=== Problem description ===
The records below are to be restated word for word, with their images omitted.

Data under study: Begin

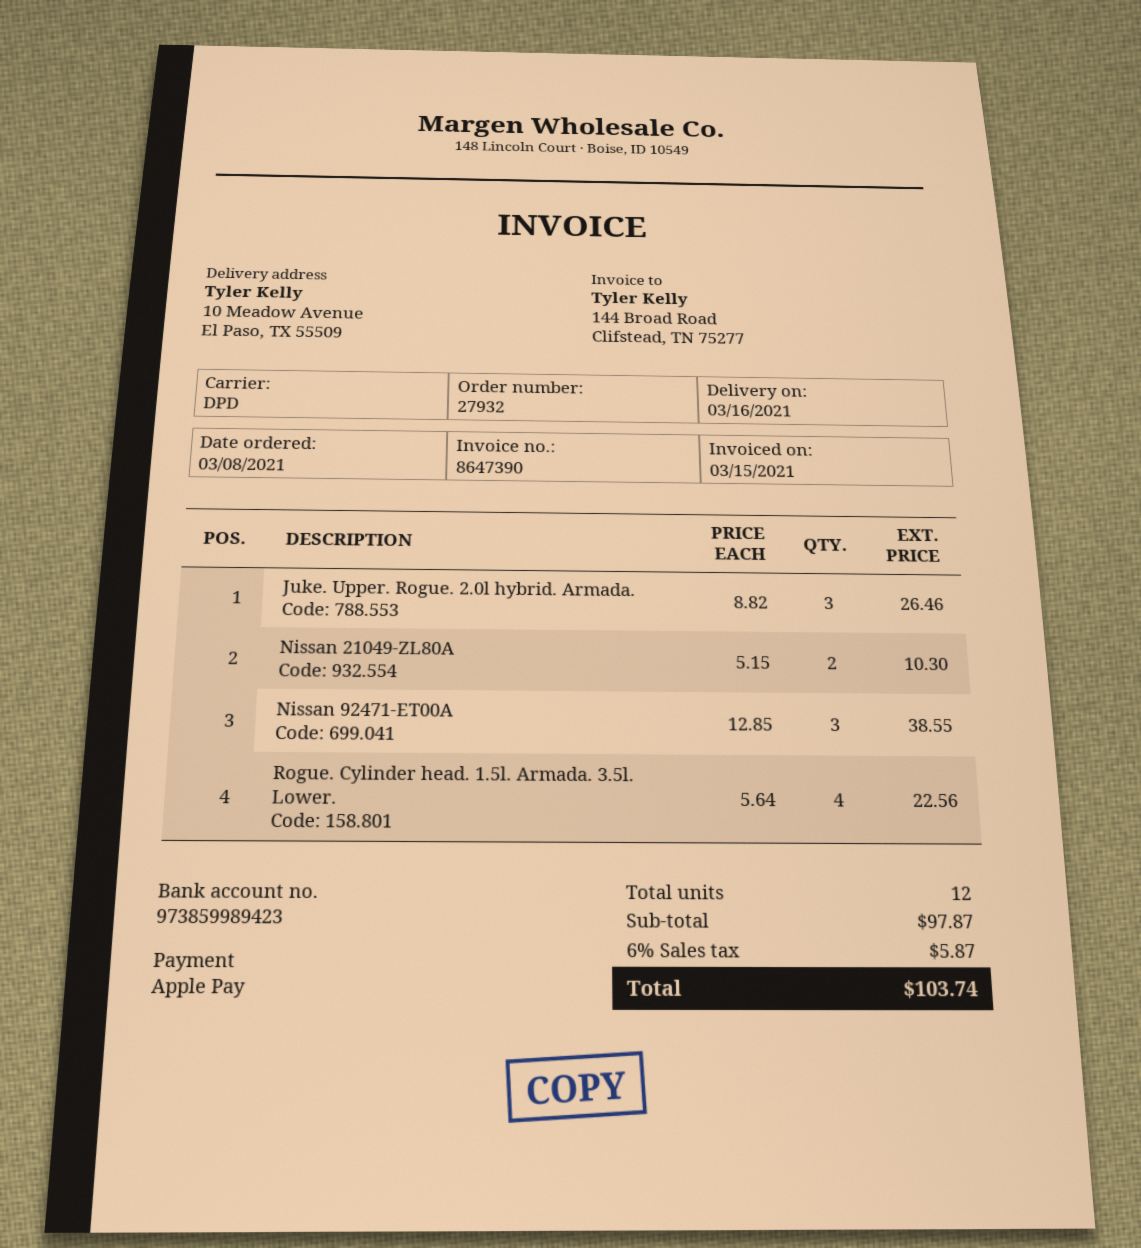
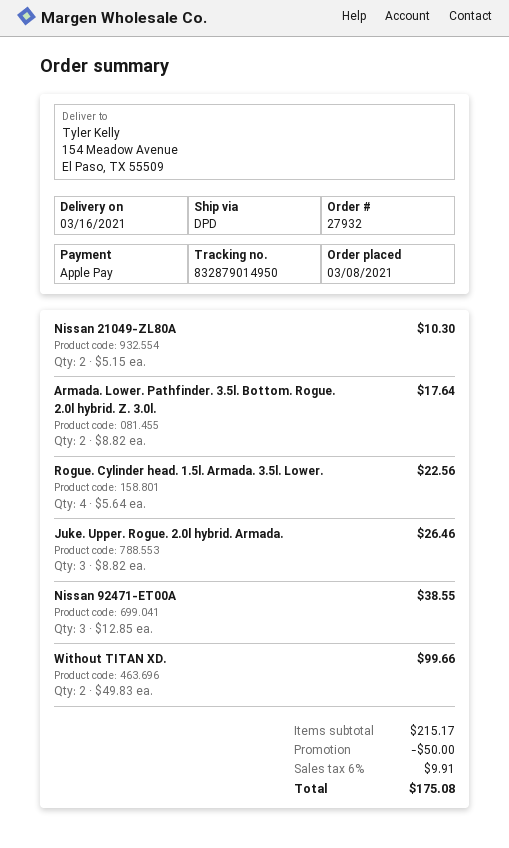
ship to: 10 Meadow Avenue, El Paso, TX 55509 -> 154 Meadow Avenue, El Paso, TX 55509
Armada. Lower. Pathfinder. 3.5l. Bottom. Rogue. 2.0l hybrid. Z. 3.0l.: none -> 2 x 8.82 = 17.64
Without TITAN XD.: none -> 2 x 49.83 = 99.66
subtotal: 97.87 -> 215.17
discount: none -> 50.00
tax: 6% = 5.87 -> 6% = 9.91
total: 103.74 -> 175.08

Data under study: End

=== Exercise response ===
ship to: 10 Meadow Avenue, El Paso, TX 55509 -> 154 Meadow Avenue, El Paso, TX 55509
Armada. Lower. Pathfinder. 3.5l. Bottom. Rogue. 2.0l hybrid. Z. 3.0l.: none -> 2 x 8.82 = 17.64
Without TITAN XD.: none -> 2 x 49.83 = 99.66
subtotal: 97.87 -> 215.17
discount: none -> 50.00
tax: 6% = 5.87 -> 6% = 9.91
total: 103.74 -> 175.08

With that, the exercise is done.